(Data for the task Opens)

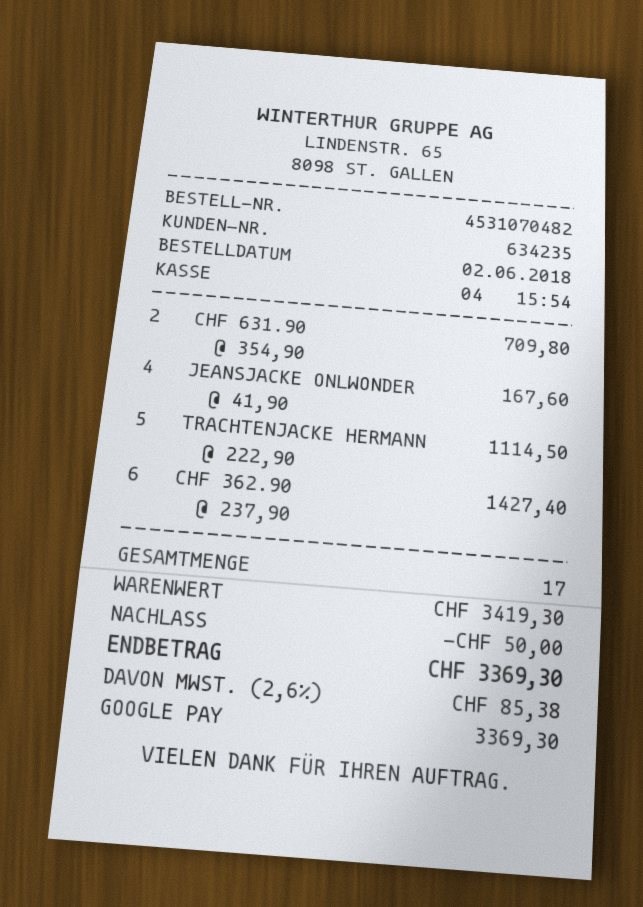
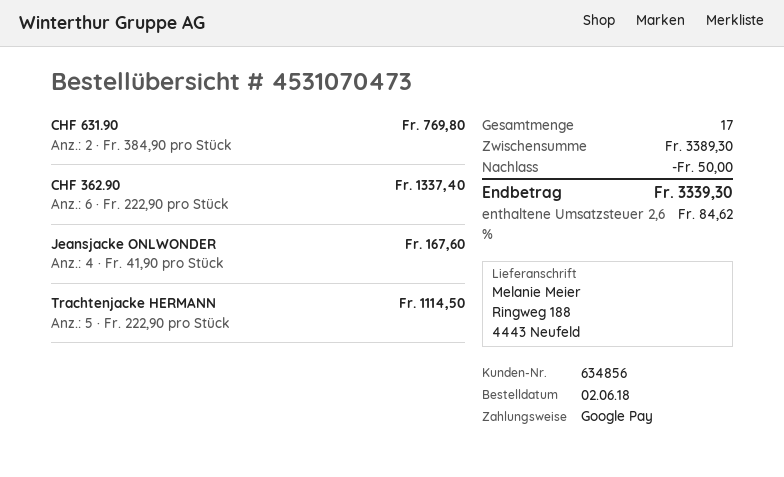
order number: 4531070482 -> 4531070473
customer number: 634235 -> 634856
CHF 631.90: 2 x 354.90 = 709.80 -> 2 x 384.90 = 769.80
CHF 362.90: 6 x 237.90 = 1427.40 -> 6 x 222.90 = 1337.40
subtotal: 3419.30 -> 3389.30
tax: 2.6% = 85.38 -> 2.6% = 84.62
total: 3369.30 -> 3339.30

(Data for the task Closes)

**Task prompt**
In the copy, include every line of the entries above exactly and none of the pictures.

**Solution for this exercise**
order number: 4531070482 -> 4531070473
customer number: 634235 -> 634856
CHF 631.90: 2 x 354.90 = 709.80 -> 2 x 384.90 = 769.80
CHF 362.90: 6 x 237.90 = 1427.40 -> 6 x 222.90 = 1337.40
subtotal: 3419.30 -> 3389.30
tax: 2.6% = 85.38 -> 2.6% = 84.62
total: 3369.30 -> 3339.30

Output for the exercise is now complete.